- [Records supplied]:
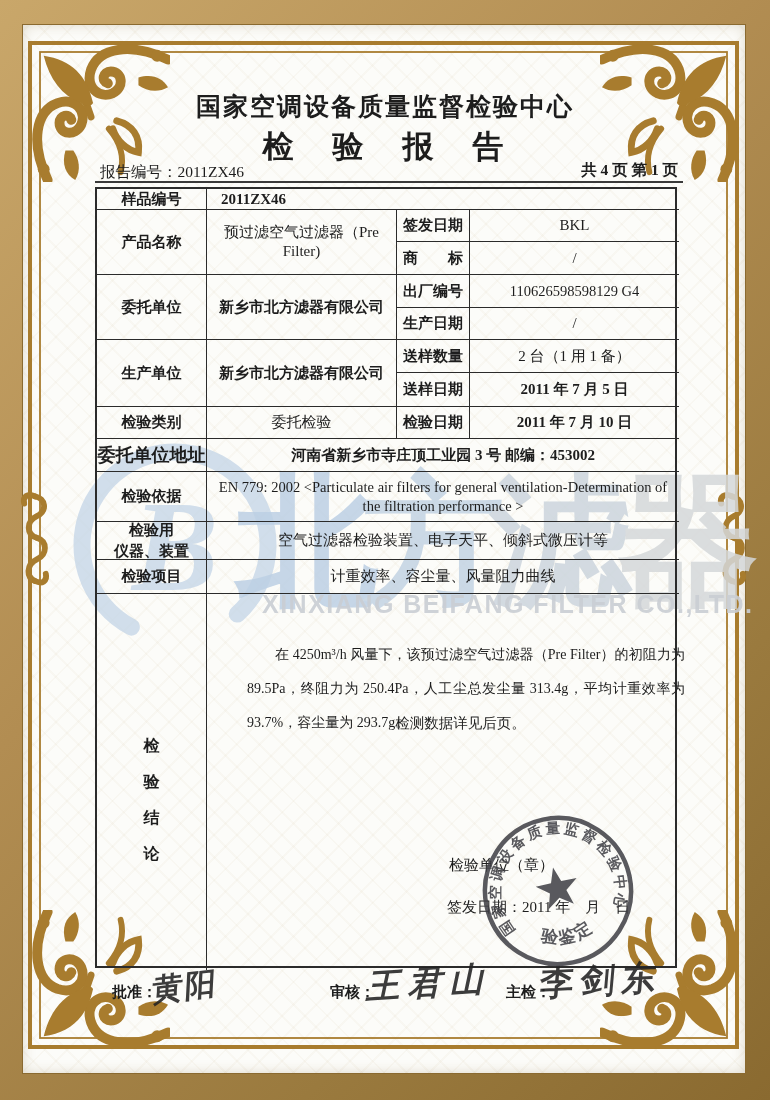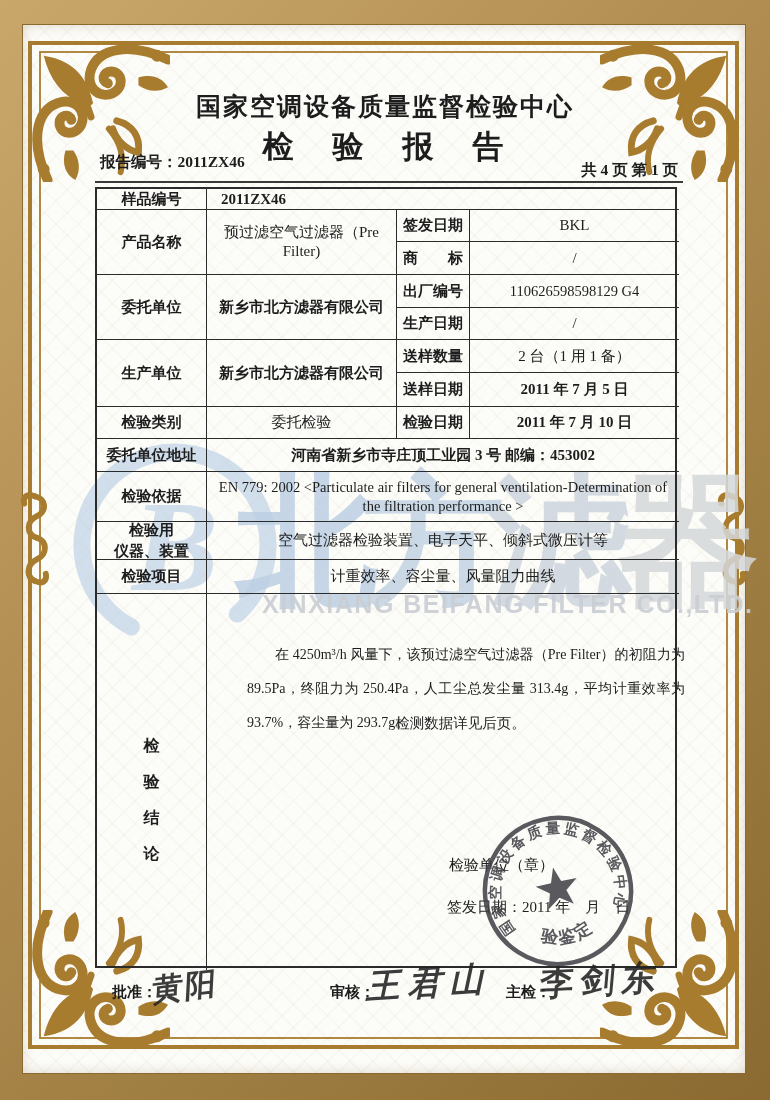"报告编号：2011ZX46" .report-no { font-weight: 700 -> 400; top: 152px -> 162px }
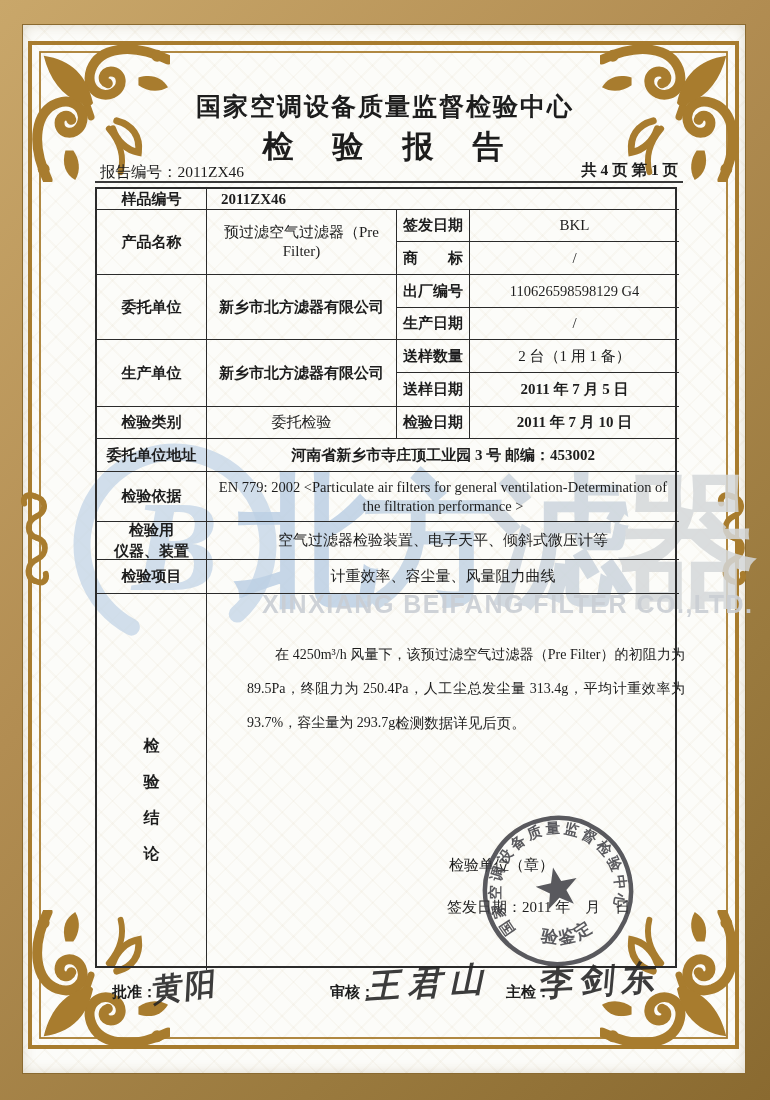"委托单位地址" div.c { font-size: 15px -> 18px }
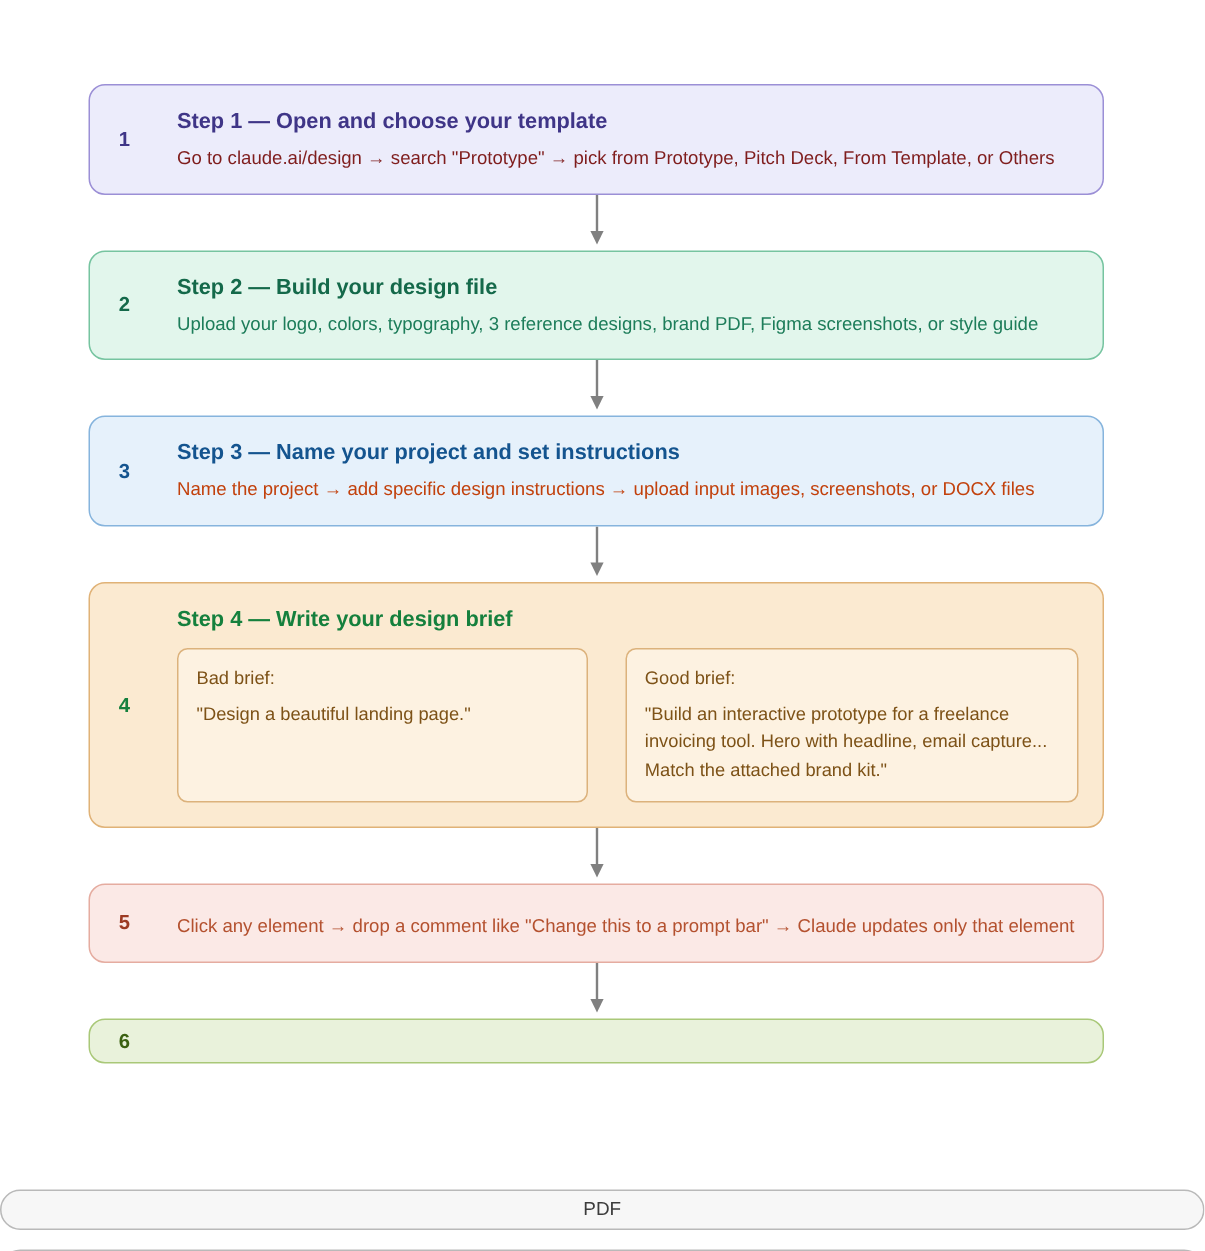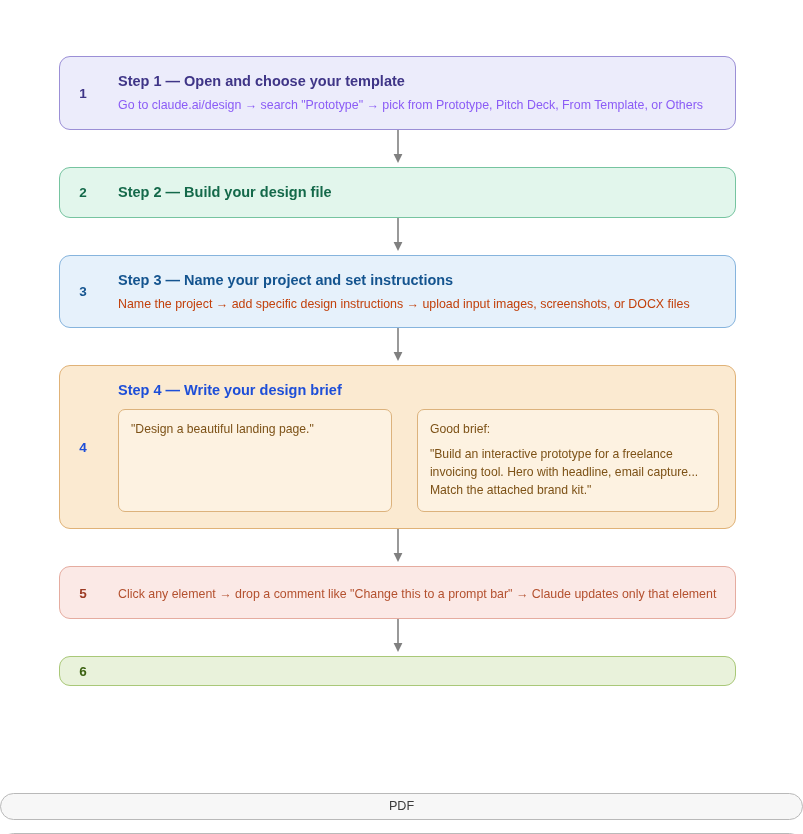"Go to claude.ai/design → search" .s1 .step-desc { color: #8b5cf6 -> #7f1d1d }
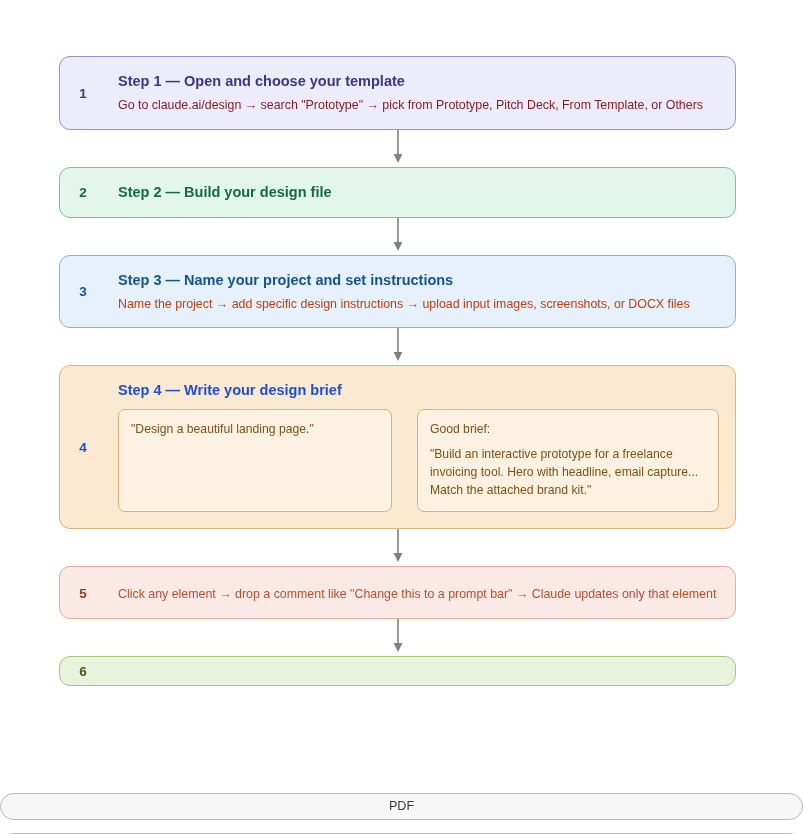"Upload your logo, colors, typography," div.step-desc { html: none -> <div>Upload your logo, colors, typography, 3 reference designs, brand PDF, Figma screenshots, or style guide</div> }
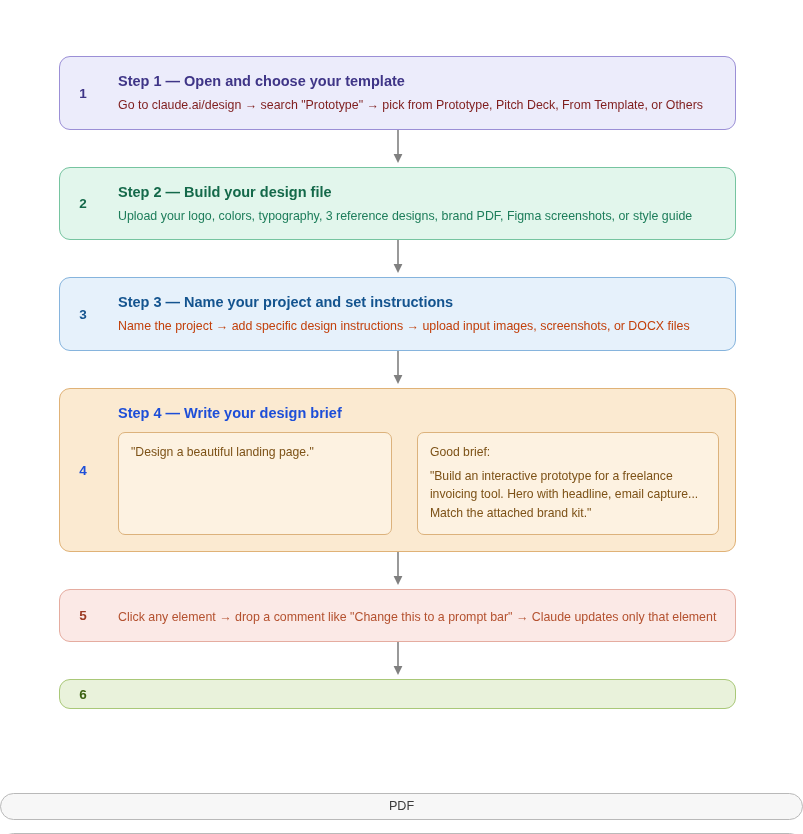"Step 4 — Write your" .s4 .step-num, .s4 .step-head { color: #1d4ed8 -> #15803d }
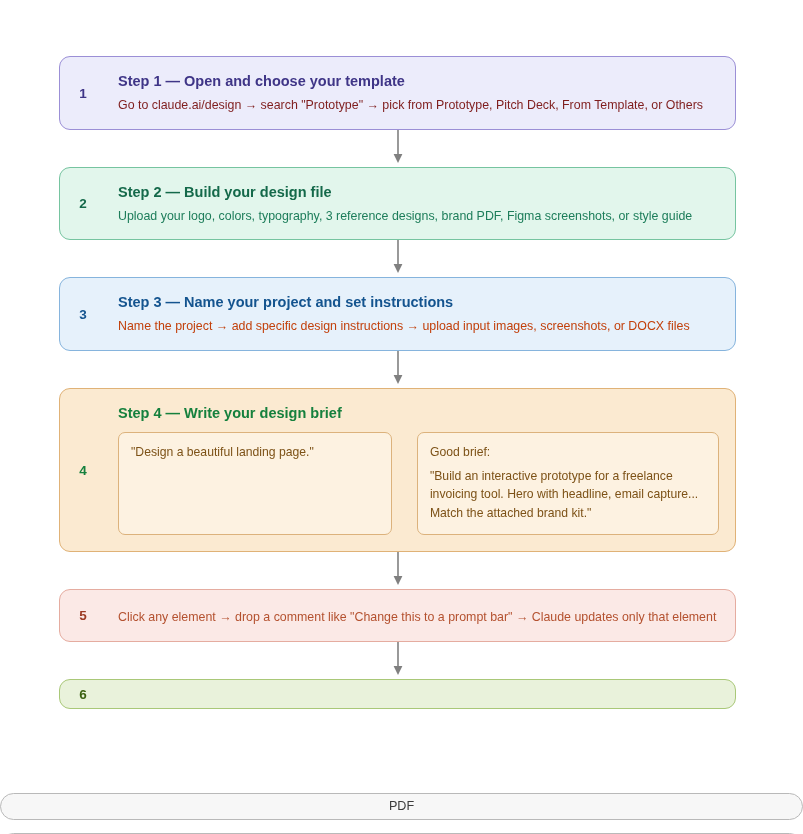"Bad brief:" div.brief-label { html: none -> <div>Bad brief:</div> }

- [What to produce]: Transcribe, please, the lines from the one holding "color: #1d4ed8 ->" to the final line of the material, both included, exactly and with no extra lines, and skip the pictures.

- [Expected answer]:
"Step 4 — Write your" .s4 .step-num, .s4 .step-head { color: #1d4ed8 -> #15803d }
"Bad brief:" div.brief-label { html: none -> <div>Bad brief:</div> }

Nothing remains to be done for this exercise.